The Middle East and the Rise of Toxic Populism

The Middle East and the Rise of Toxic Populism
Israeli Prime Minister Benjamin Netanyahu attends the weekly cabinet meeting at his office in Jerusalem, 15 July 2018. EPA-EFE/RONEN ZVULUN / POOL

Our family attorney, when he saw a small something that could lead to enormous agonies, used to refer to it as being like lemon juice into a paper cut. Ouch. Increasingly, a brand of nationalism/ chauvinism/ identity politics is leading countries down a pathway strewn with booby traps or worse.
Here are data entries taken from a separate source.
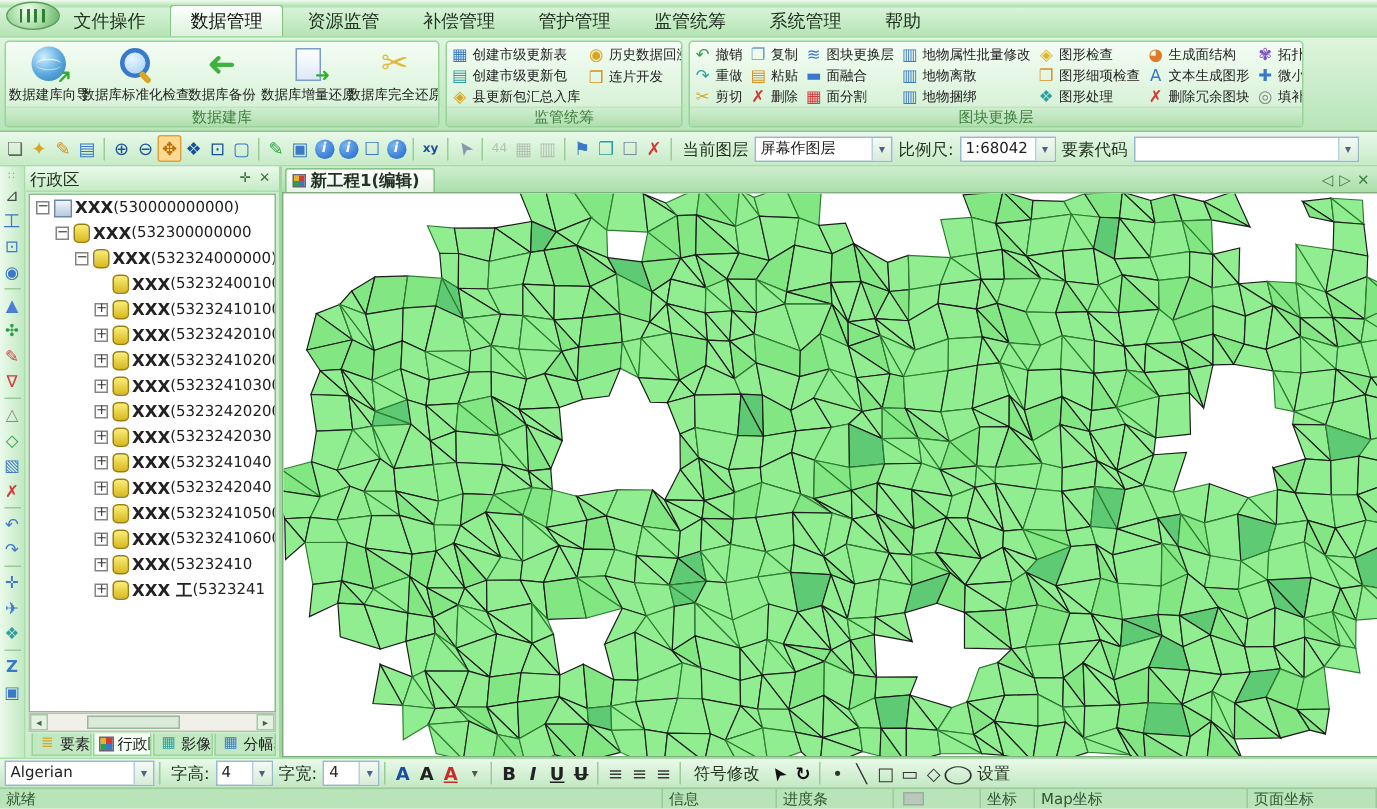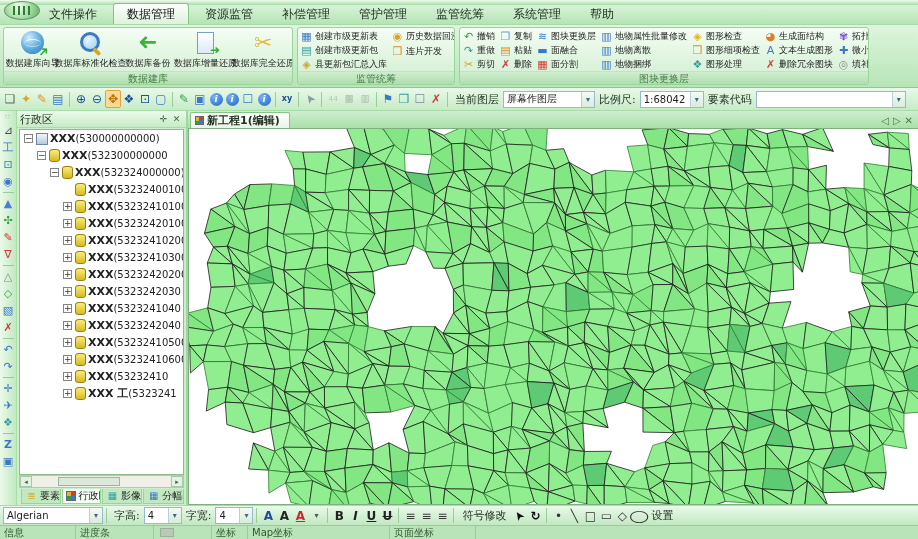--- a/index.html
+++ b/index.html
@@ -50,7 +50,7 @@
   .tbtn{width:16px;height:18px;display:flex;align-items:center;justify-content:center;font-size:12px;border-radius:2px;flex:none;border:1px solid transparent;}
   .tbtn .g{display:inline-block;line-height:1;}
   .tbtn.active{background:#ffd894;border:1px solid #e0a33c;}
-  .tbtn.dis{opacity:.45;font-family:Liberation Mono, monospace;}
+  .tbtn.dis{opacity:.45;}
   .tsep{width:1px;height:15px;background:#99cc99;margin:0 3px;flex:none;}
   .tlabel{font-size:11px;color:#223322;padding:0 4px;white-space:nowrap;flex:none;}
   .tcombo{height:17px;background:#fff;border:1px solid #9ab8cf;display:flex;align-items:center;font-size:10px;flex:none;position:relative;}

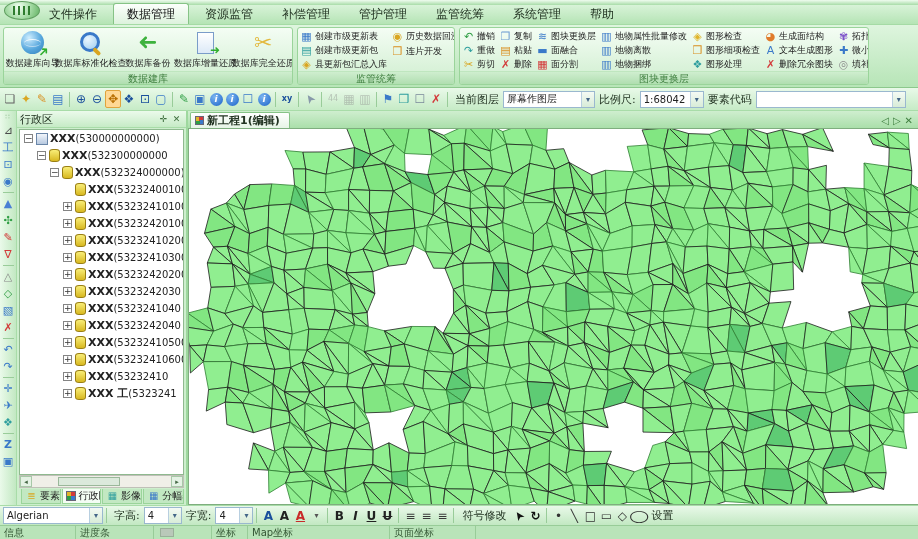--- a/index.html
+++ b/index.html
@@ -1565,6 +1565,9 @@
     </div>
 
   <div class="status-bar" id="status-bar">
+      <div class="ssec flex">
+        <span>就绪</span>
+      </div>
       <div class="ssec" style="width: 76px;">
         <span>信息</span>
       </div>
The latest place to look is the Middle East.

In the current world, we are growing wearily accustomed to the resurgence of identity politics in a particularly toxic strain, as well as those closely aligned cousins of nationalism and chauvinism, as we discussed in several recent articles about the world we live in now (such as this).

We have seen it in the rise of right-wing populism in democratic states such as Germany, Italy, and France where the economic message (whatever it actually might ordinarily have been lodged in a populist movement) is largely subsumed within the anti-foreigner, anti-immigrant and anti-Roma rhetorical clamour against anyone “different”.

Even in Britain, the anti-Brexit fervour presumably was rooted in a particular economic message, but it eventually turned on an avowedly anti-foreigner crusade of the angry and the anxious.

Meanwhile, looking to Asia, Chinese government policy has almost always (throughout its long history) been weighted heavily towards the Han ethnicity. Nowadays, to be a Uighur or Tibetan and to hold any of their own ethnic political aspirations has put them on a collision course with the central government. Be a religious minority as well and things may be even tougher. India, with its reported (or rumoured) intention of denationalising Muslim citizens under a government that hews to a strongly religious nationalism of its own, has taken steps on a journey down a similar path, and the less said about Myanmar and the horrors of its dreadful treatment of that nation’s Muslim minority the better.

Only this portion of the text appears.